DESCRIPTION OF THE TASK:
The records below are to be returned word for word, with pictures left out.
------------------------------------------------
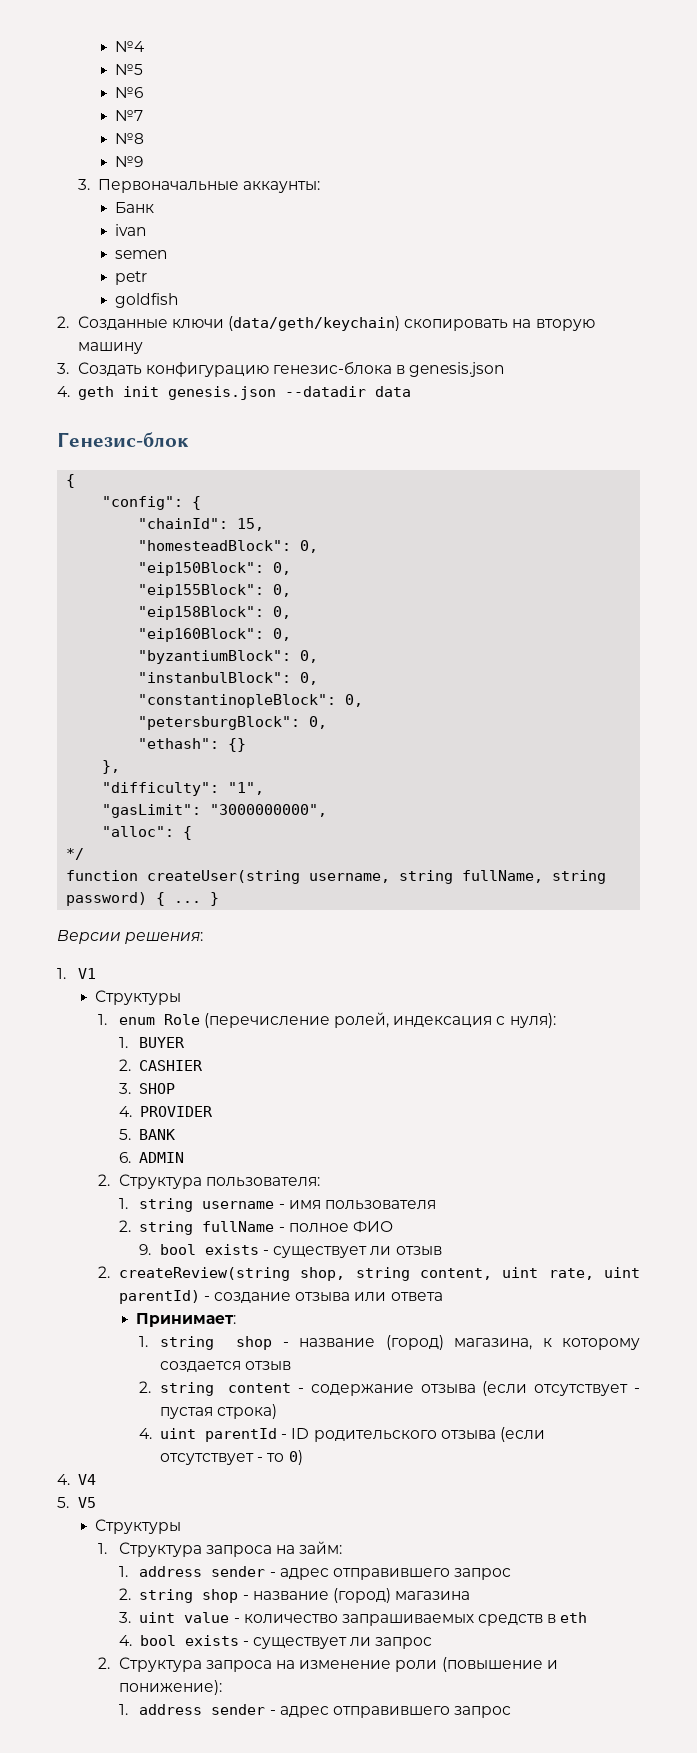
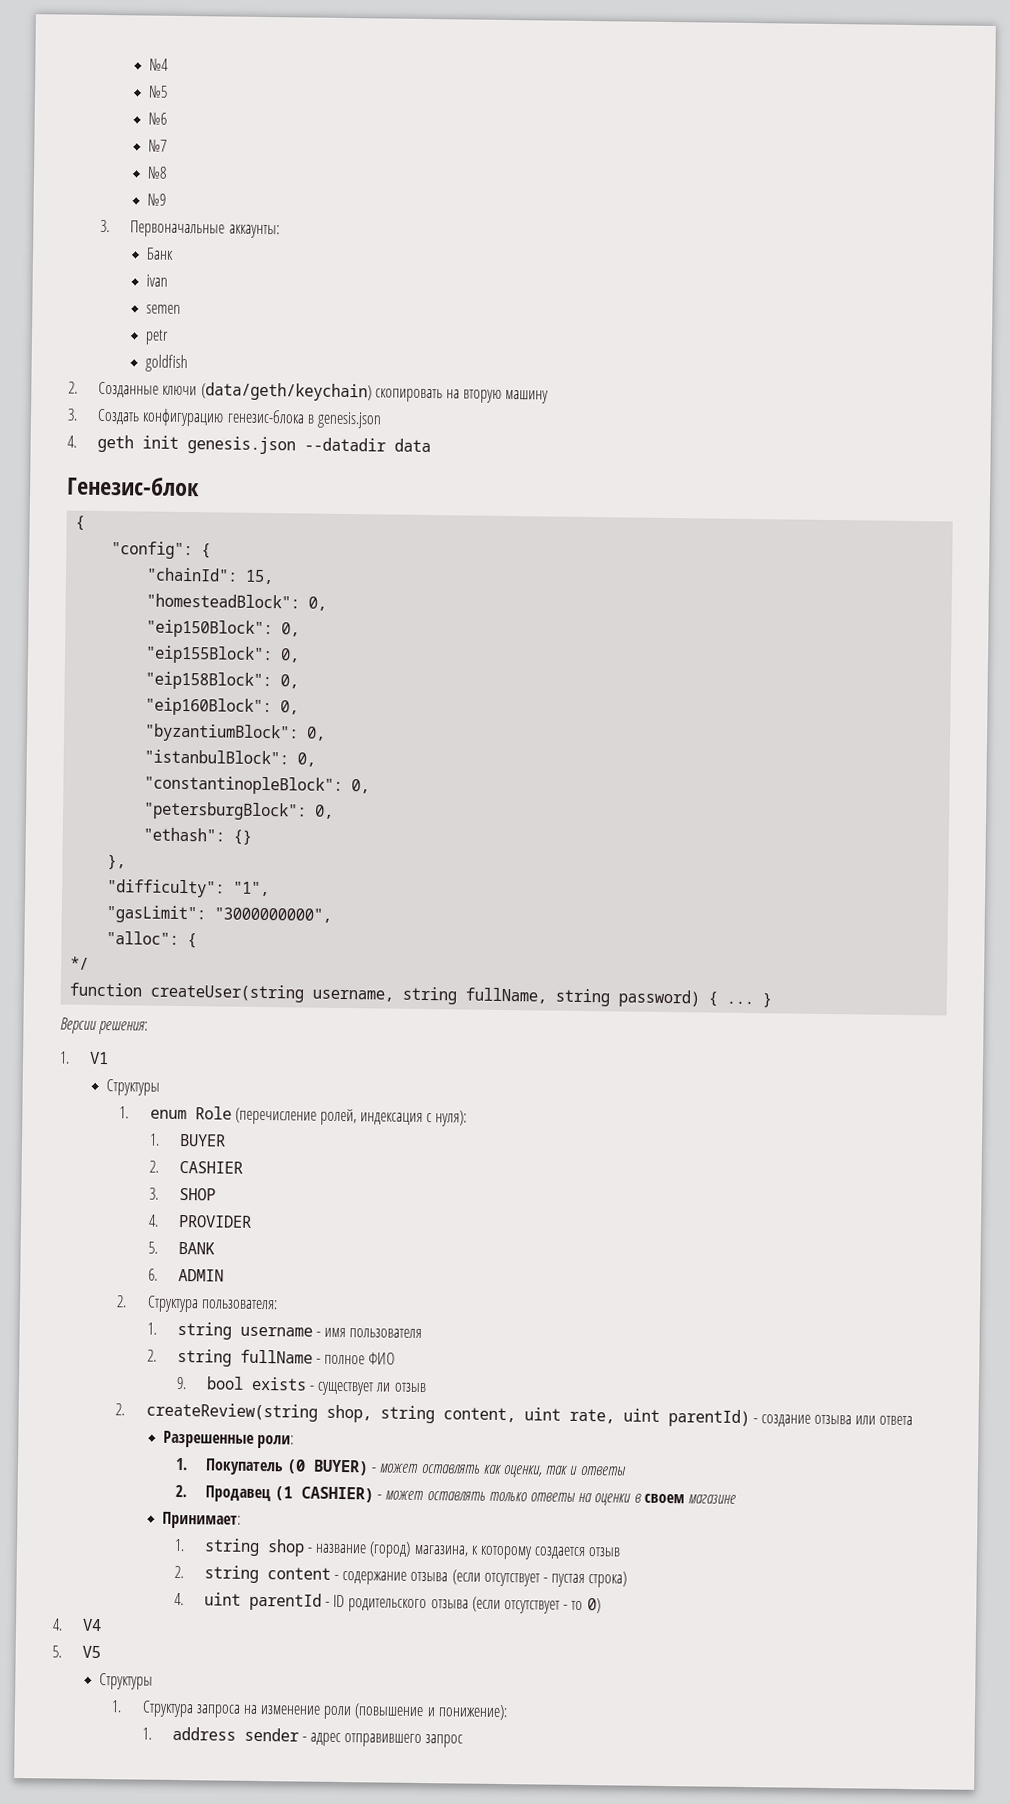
[138,672,292,683] "instanbulBlock": -> [144,749,290,765] "istanbulBlock":
(443, 1296) none -> [162,1430,294,1449] [174,1457,627,1478] [174,1484,736,1506] // Разрешенные роли: // 1. Покупатель (0 BUYER) - может оставлять как оценки, так и ответы // 2. Продавец (1 CASHIER) - может оставлять только ответы на оценки в своем магазине
[299,1541,343,1554] [118,1566,512,1580] [118,1588,471,1603] [118,1612,588,1626] [118,1635,433,1649] [98,1657,296,1672] займ: // 1. address sender - адрес отправившего запрос // 2. string shop - название (город) магазина // 3. uint value - количество запрашиваемых средств в eth // 4. bool exists - существует ли запрос // 2. Структура запроса на -> (258, 1709) none

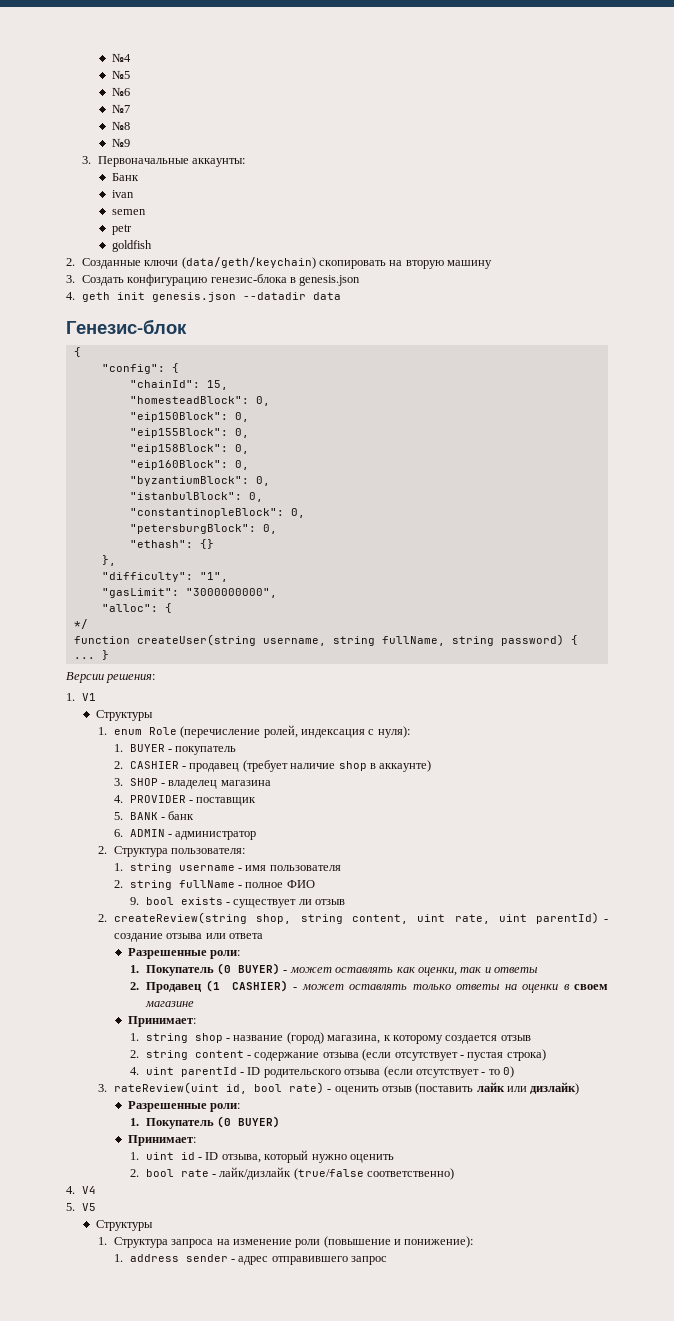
(226, 1140) none -> [168,746,237,755] - покупатель
(243, 1167) none -> [182,760,432,772] - продавец (требует наличие shop в аккаунте)
(216, 1194) none -> [161,780,271,789] - владелец магазина
(252, 1221) none -> [189,797,257,806] - поставщик
(215, 1248) none -> [161,811,195,820] - банк
(224, 1275) none -> [168,831,257,840] - администратор
(601, 1606) none -> [97,1082,580,1095] [127,1101,240,1112] [129,1116,281,1129] [127,1135,196,1146] [129,1150,394,1163] [129,1167,455,1180] // 3. rateReview(uint id, bool rate) - оценить отзыв (поставить лайк или дизлайк) // Разрешенные роли: // 1. Покупатель (0 BUYER) // Принимает: // 1. uint id - ID отзыва, который нужно оценить // 2. bool rate - лайк/дизлайк (true/false соответственно)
------------------------------------------------
EXPECTED ANSWER:
[138,672,292,683] "instanbulBlock": -> [144,749,290,765] "istanbulBlock":
(443, 1296) none -> [162,1430,294,1449] [174,1457,627,1478] [174,1484,736,1506] // Разрешенные роли: // 1. Покупатель (0 BUYER) - может оставлять как оценки, так и ответы // 2. Продавец (1 CASHIER) - может оставлять только ответы на оценки в своем магазине
[299,1541,343,1554] [118,1566,512,1580] [118,1588,471,1603] [118,1612,588,1626] [118,1635,433,1649] [98,1657,296,1672] займ: // 1. address sender - адрес отправившего запрос // 2. string shop - название (город) магазина // 3. uint value - количество запрашиваемых средств в eth // 4. bool exists - существует ли запрос // 2. Структура запроса на -> (258, 1709) none

(226, 1140) none -> [168,746,237,755] - покупатель
(243, 1167) none -> [182,760,432,772] - продавец (требует наличие shop в аккаунте)
(216, 1194) none -> [161,780,271,789] - владелец магазина
(252, 1221) none -> [189,797,257,806] - поставщик
(215, 1248) none -> [161,811,195,820] - банк
(224, 1275) none -> [168,831,257,840] - администратор
(601, 1606) none -> [97,1082,580,1095] [127,1101,240,1112] [129,1116,281,1129] [127,1135,196,1146] [129,1150,394,1163] [129,1167,455,1180] // 3. rateReview(uint id, bool rate) - оценить отзыв (поставить лайк или дизлайк) // Разрешенные роли: // 1. Покупатель (0 BUYER) // Принимает: // 1. uint id - ID отзыва, который нужно оценить // 2. bool rate - лайк/дизлайк (true/false соответственно)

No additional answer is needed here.